*** Block opens ***

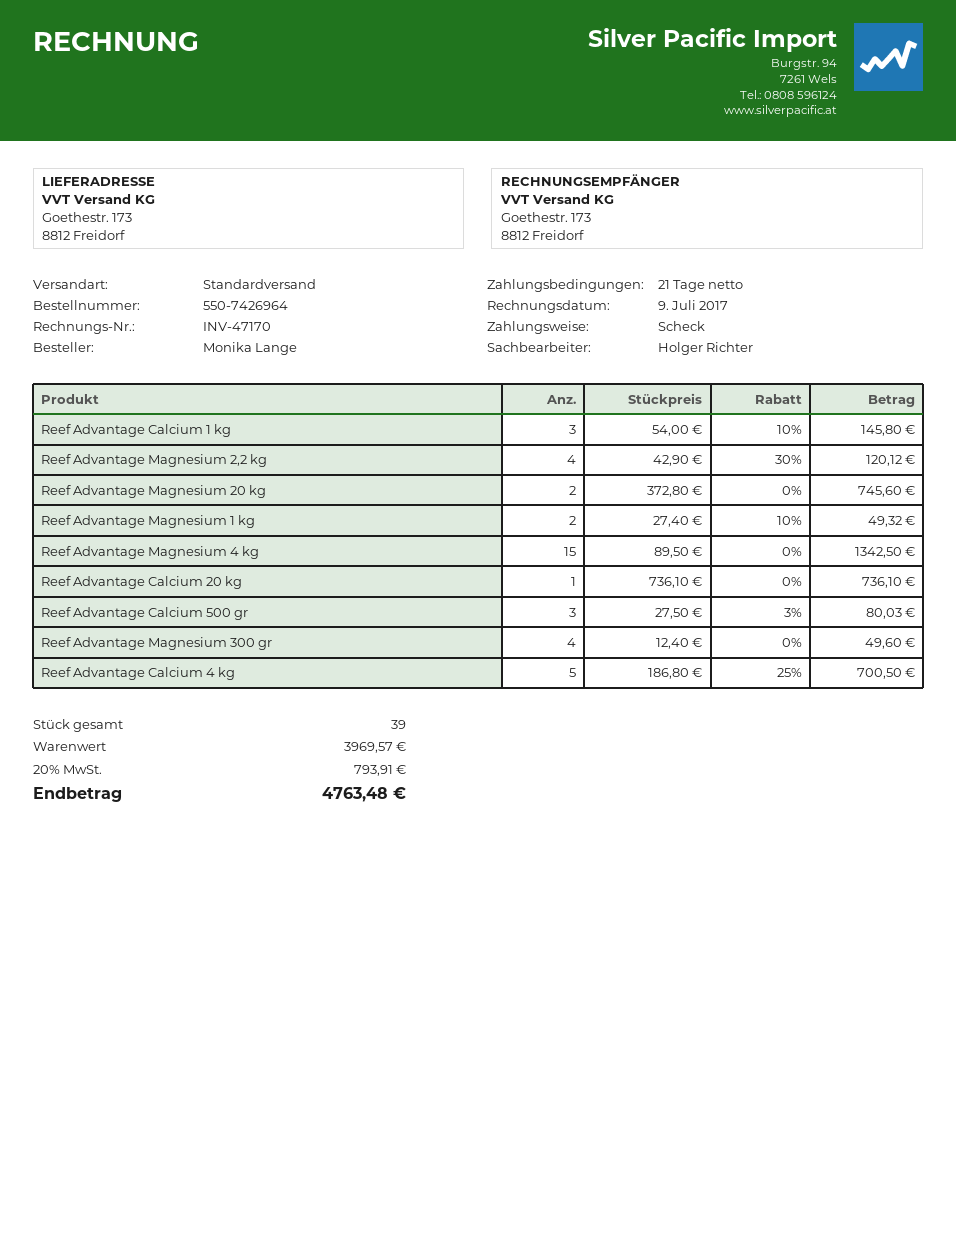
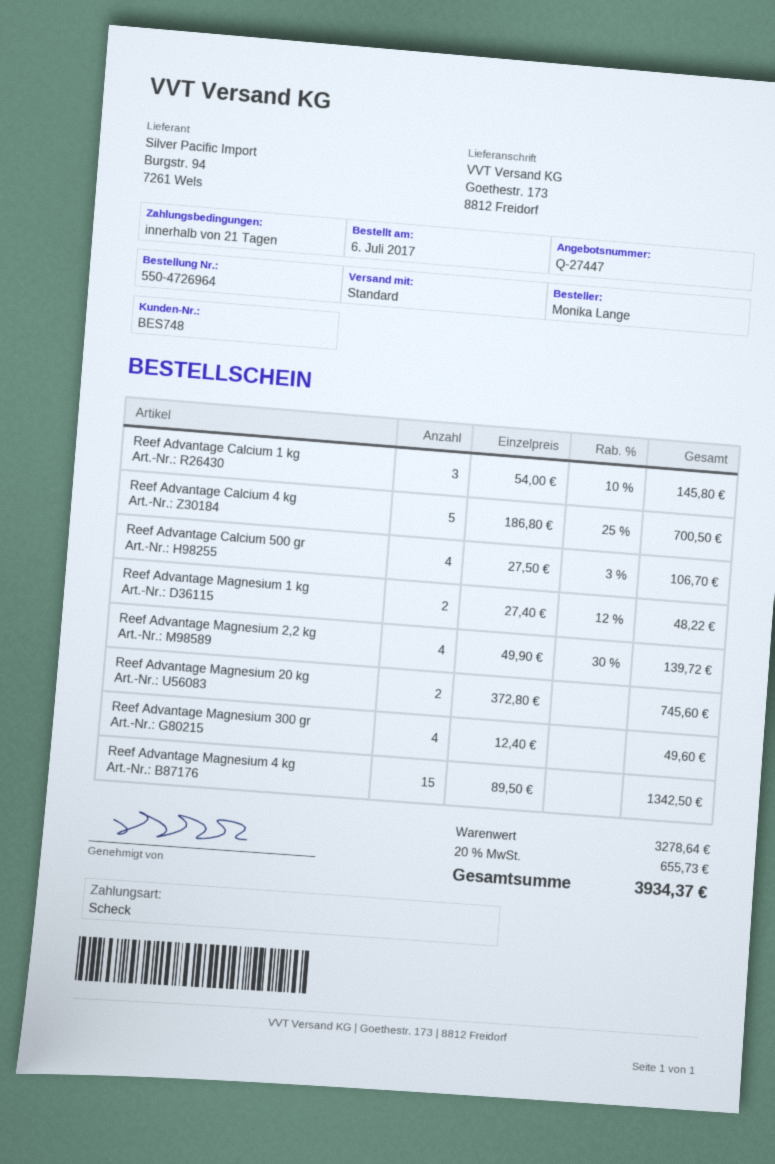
order number: 550-7426964 -> 550-4726964
Reef Advantage Magnesium 2,2 kg: 4 x 42.90 - 30% = 120.12 -> 4 x 49.90 - 30% = 139.72
Reef Advantage Magnesium 1 kg: 2 x 27.40 - 10% = 49.32 -> 2 x 27.40 - 12% = 48.22
Reef Advantage Calcium 20 kg: 1 x 736.10 = 736.10 -> none
Reef Advantage Calcium 500 gr: 3 x 27.50 - 3% = 80.03 -> 4 x 27.50 - 3% = 106.70
subtotal: 3969.57 -> 3278.64
tax: 20% = 793.91 -> 20% = 655.73
total: 4763.48 -> 3934.37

*** Block closes ***

▶ [Problem to solve]
Copy out every line of the material above that mentions the word "Calcium".

▶ [Response to this task]
Reef Advantage Calcium 20 kg: 1 x 736.10 = 736.10 -> none
Reef Advantage Calcium 500 gr: 3 x 27.50 - 3% = 80.03 -> 4 x 27.50 - 3% = 106.70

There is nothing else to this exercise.